I'm way afield on this post, but I just couldn't resist. I was reading The Wall Street Journal one recent morning and ran across an article with the intriguing title, "Bug Battle: An Invasive Plant Now Faces Its Own Attacker." The plant of course was kudzu. I thought it was widespread...somewhere in the South, and accidentally introduced, forty years or so ago, into the United States. I decided due diligence was needed here as in my other background research and looked for both the "bug" and the history of kudzu itself. I was hooked on the story within an hour.
It turns out that the introduction of kudzu into North America was more complex and multi-layered than I had ever suspected. The first mention of it in the United States dates back 135 years to the Centennial Exposition of 1876. Then, as one small part of a multi-national effort to celebrate the birth of our country, kudzu was shown as an ornamental vine at the Japanese Pavilion. In 1902 a botanist named David Fairchild, who had seen it used as pasturage in Japan, planted seedlings around his Washington, DC home. In the 1920s owners of a Florida nursery promoted its usage for forage and sold plants through mail-order.
Then came the Great Depression of the 1930s: the Civilian Conservation Corps gave jobs to hundreds of men planting kudzu for erosion control. In the 1940s Channing Cope, the farm editor of the Atlanta Journal-Constitution and one of the South's best-known and most influential radio broadcasters, started Kudzu Clubs to honor the so-called "miracle vine (July 4, 1949 edition of Time Magazine).

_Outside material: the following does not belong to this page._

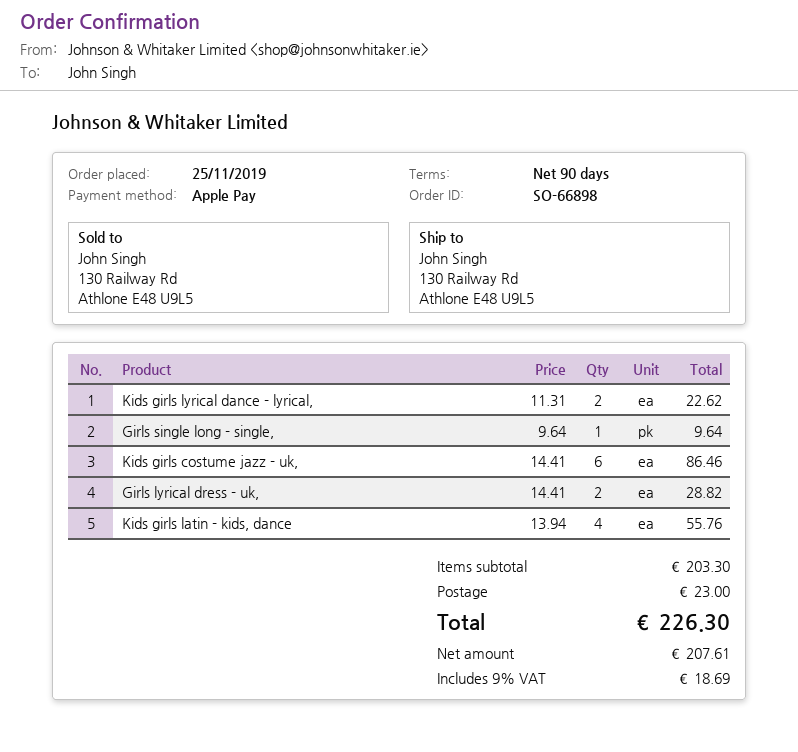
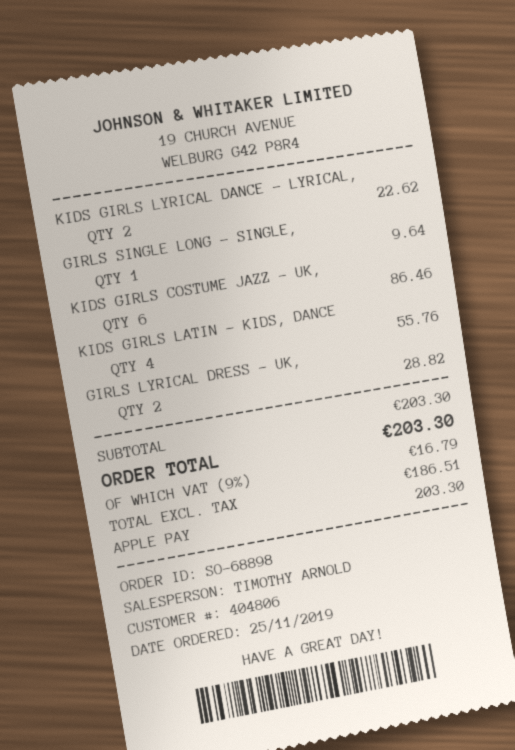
order number: SO-66898 -> SO-68898
shipping: 23.00 -> none
net: 207.61 -> 186.51
tax: 9% = 18.69 -> 9% = 16.79
total: 226.30 -> 203.30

Kudzu spread, growing as much as a foot per day in the Southeast during Summer and sixty feet a year overall. In 1953, the US Department of Agriculture banned kudzu as a cultivated crop, but by then its aggressive growth had started taking over many thousands of acres. One prominent US Forest Service researcher tried various herbicides as control methods: over an 18-year period he didn't find a single agent that effectively controlled the vine; one actually promoted its growth.

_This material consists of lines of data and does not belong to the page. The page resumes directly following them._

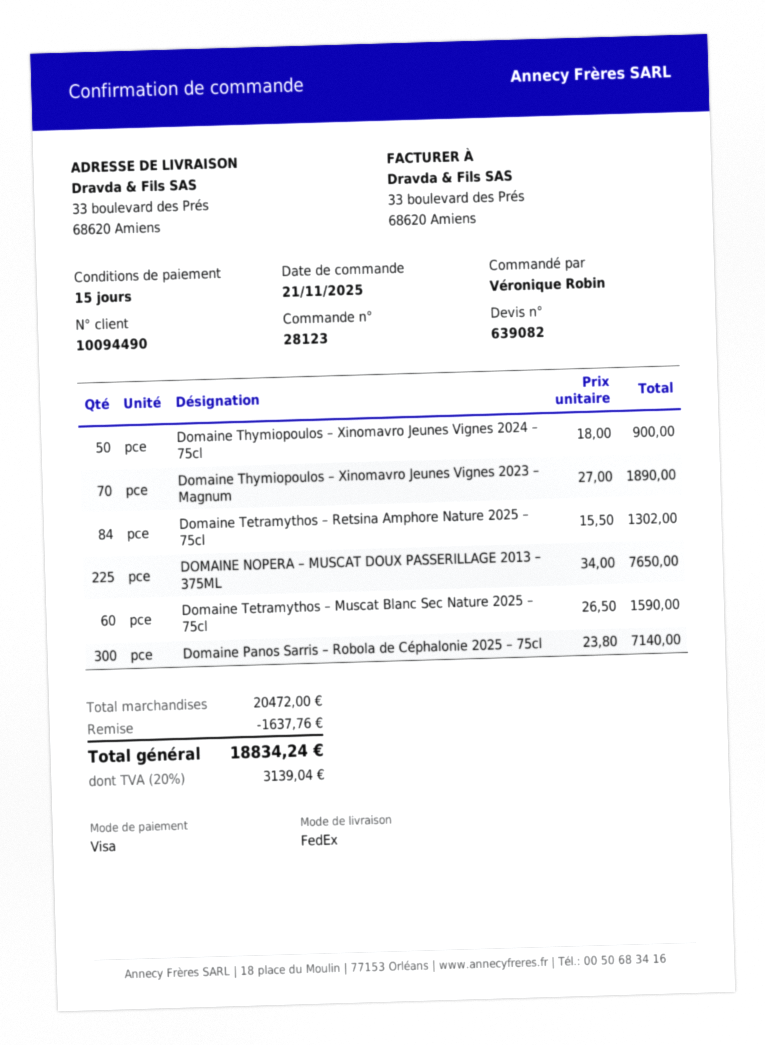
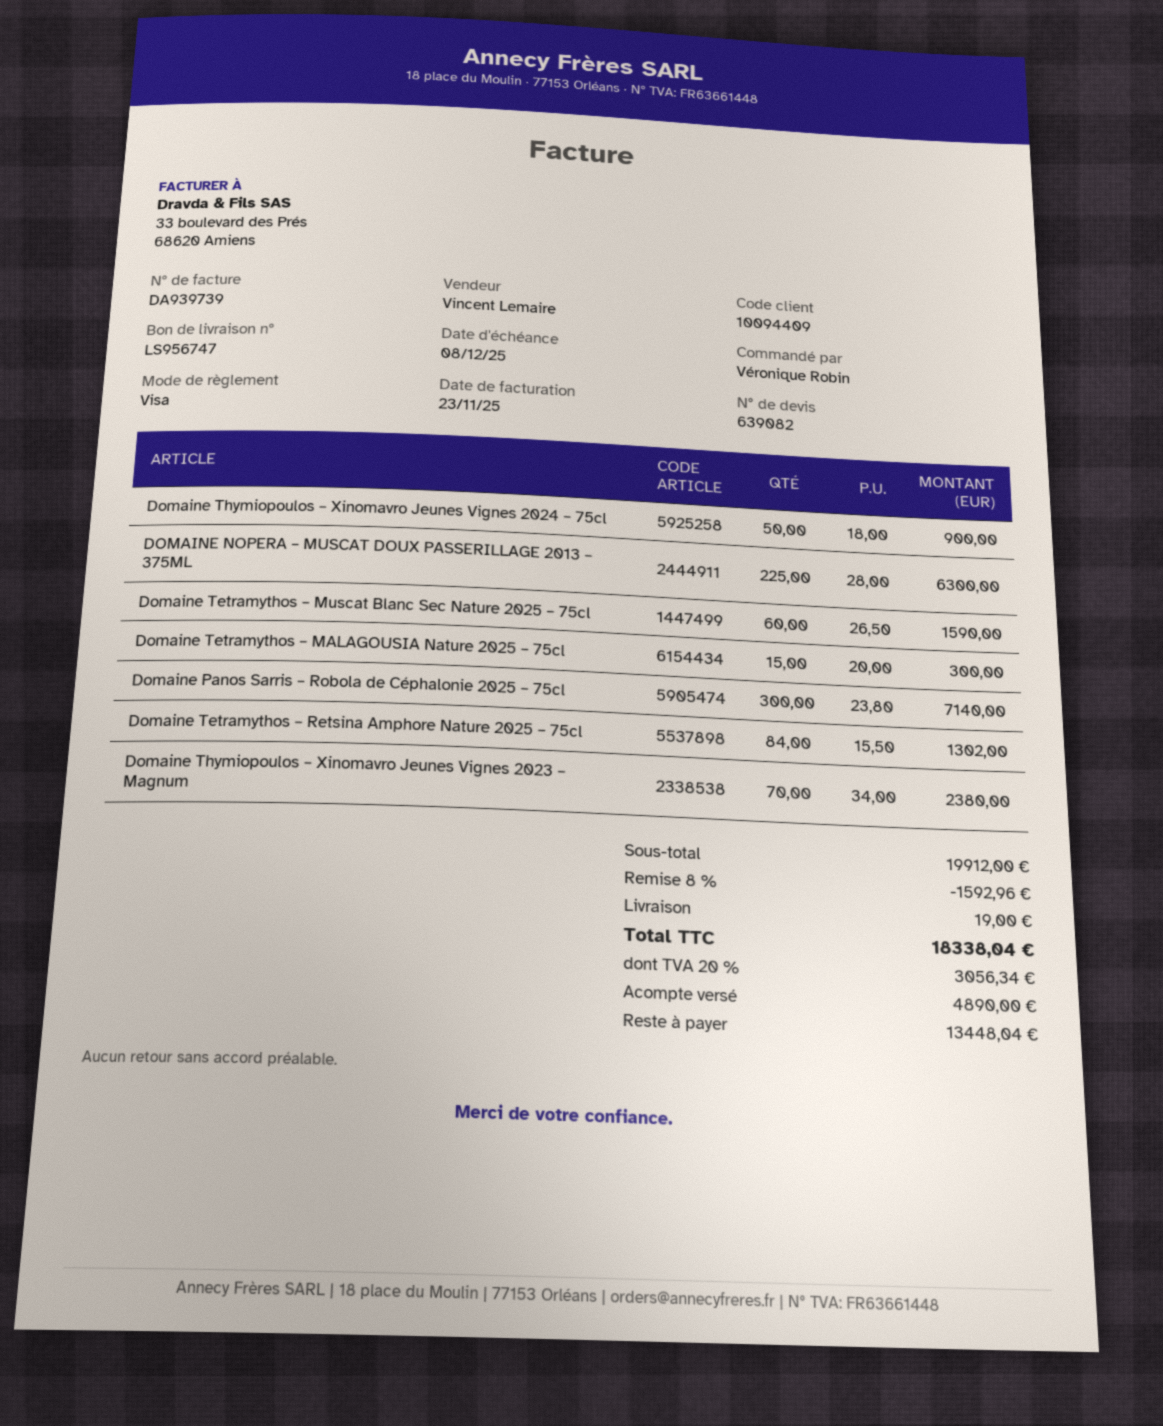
customer number: 10094490 -> 10094409
Domaine Thymiopoulos – Xinomavro Jeunes Vignes 2023 – Magnum: 70 x 27.00 = 1890.00 -> 70 x 34.00 = 2380.00
DOMAINE NOPERA – MUSCAT DOUX PASSERILLAGE 2013 – 375ML: 225 x 34.00 = 7650.00 -> 225 x 28.00 = 6300.00
Domaine Tetramythos – MALAGOUSIA Nature 2025 – 75cl: none -> 15 x 20.00 = 300.00
subtotal: 20472.00 -> 19912.00
discount: 1637.76 -> 1592.96
shipping: none -> 19.00
tax: 20% = 3139.04 -> 20% = 3056.34
total: 18834.24 -> 18338.04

A variety of uses for kudzu have been promoted by ingenious American scientists and merchants: an Agronomist at Tuskegee University found that angora goats could control the noxious plant on otherwise unusable land while simultaneously producing wool and milk. Others sell baskets made from kudzu, turn its blossoms into jelly and produce hay high in nutritive value. Potential drugs developed from kudzu are in the research pipeline, but not yet ready for human use in this country (though utilized for hundreds of years elsewhere).
But it now occupies over eight million acres of the Southeast and its native antagonist, a relative to stink bugs, wasn't found in the United States until 2009.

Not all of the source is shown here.